IRENE TIE XIAO TING
At University Sains Malaysia, Irene is majoring in Intelligent Systems and minoring in Mathematics. She learned the importance of applying knowledge of artificial intelligence in problem-solving such as computer vision, image processing and natural language processing. Her internship experience has provided her with knowledgeable expertise in Python Django, JavaScript and optimization in planning and scheduling the semiconductor factories.
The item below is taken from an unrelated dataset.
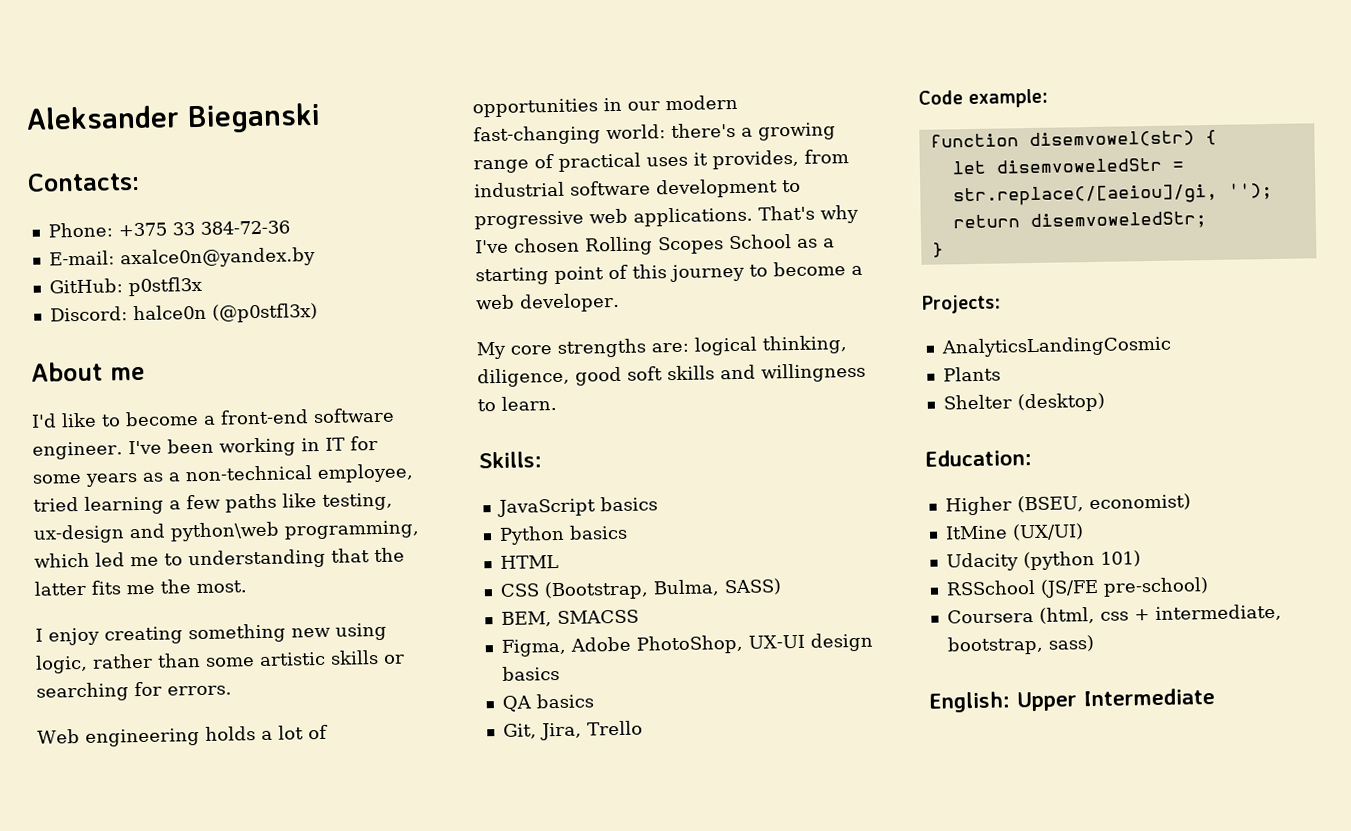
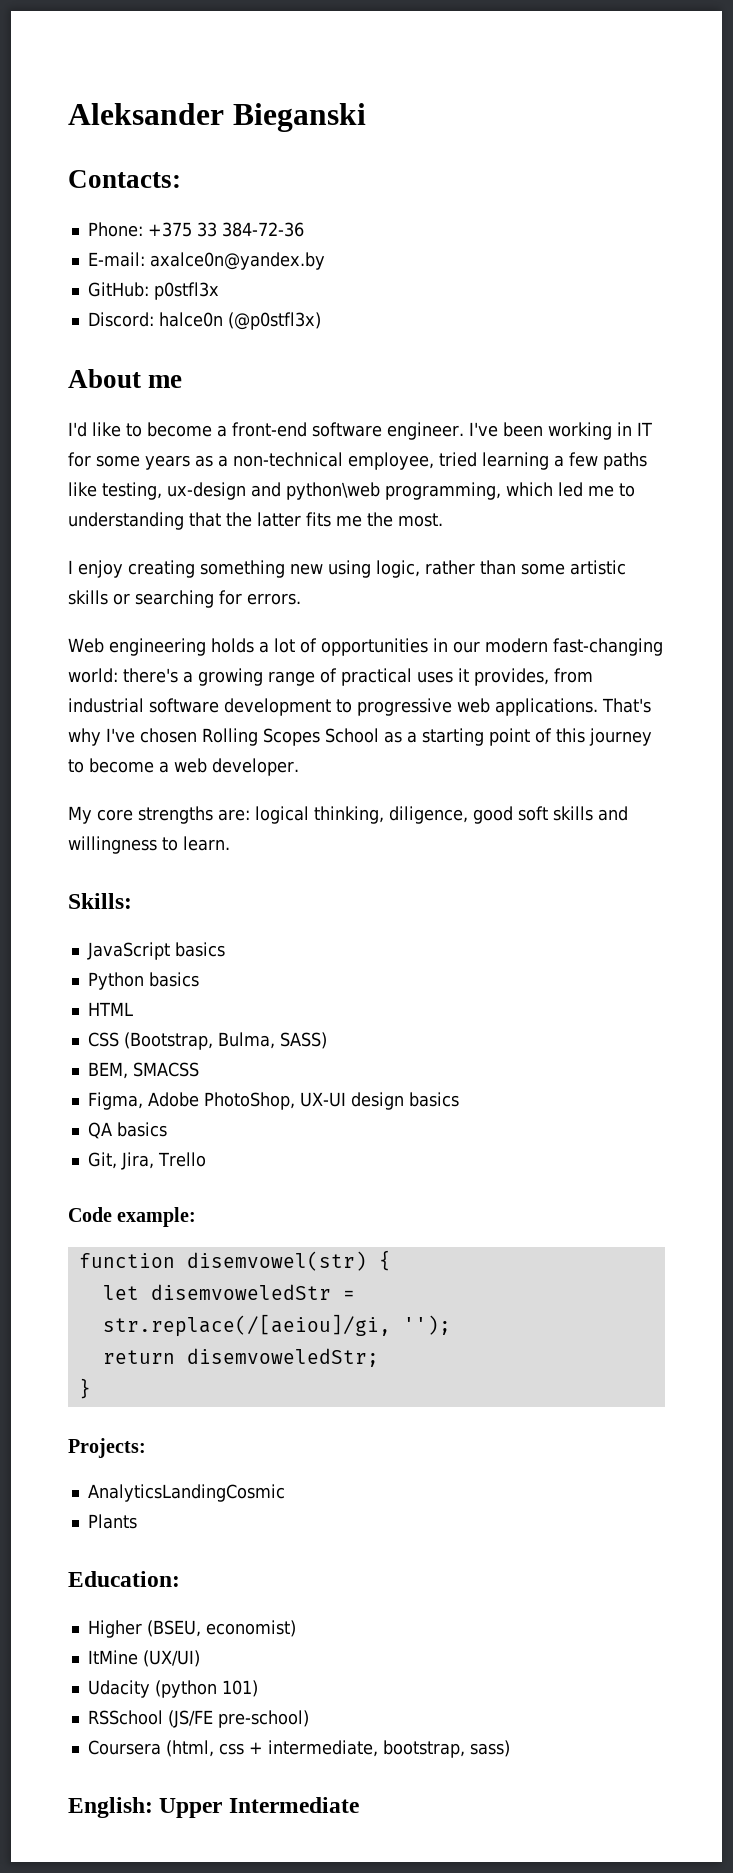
- Shelter (desktop)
Recently, she finished a research project on a deep learning-based microwave inspection system. Irene is currently finishing her Bachelor Degree of Computer Sciences.
Matrix No:
137080
Student Email:
Supervisor:
Dr. Mohd Nadhir Ab Wahab
Supervisor Email:
Deep Learning-based Microwave Inspection System
RP003
Insulation has been widely used in many industrial applications such as Thermal Barrier Coatings and Glass Fibre Reinforced Polymer. The performance of the insulation coatings materials is affected by various defects due to aging and cyclic process. If not immediately detected and repaired, such flaws could lead to catastrophic failure. Therefore, defect detection with microwave NDT is needed in the industry to obtain the result of reflected signals from microwave and determine the shape of defects of the products. This research aims to enhance the deep learning algorithm for defect detection using hyperparameters tuning approaches for the microwave technique. The hyperparameters include learning rate, dropout rate, hidden layers and number of filters. The enhanced deep learning algorithm is compared against the employed algorithm on defect detection in term of performance. The data is preprocessed to get four kinds of data: labelled set for training, input set for training, labelled set for testing and input set for testing. The training and testing process is done using Convolutional Neural Network (CNN). The accuracy of the defect detection by CNN is 91.8% which the defect is not well predicted. After hyperparameter tuning, the accuracy is increased to 94.67%. The predicted defect size is close to the actual defect size.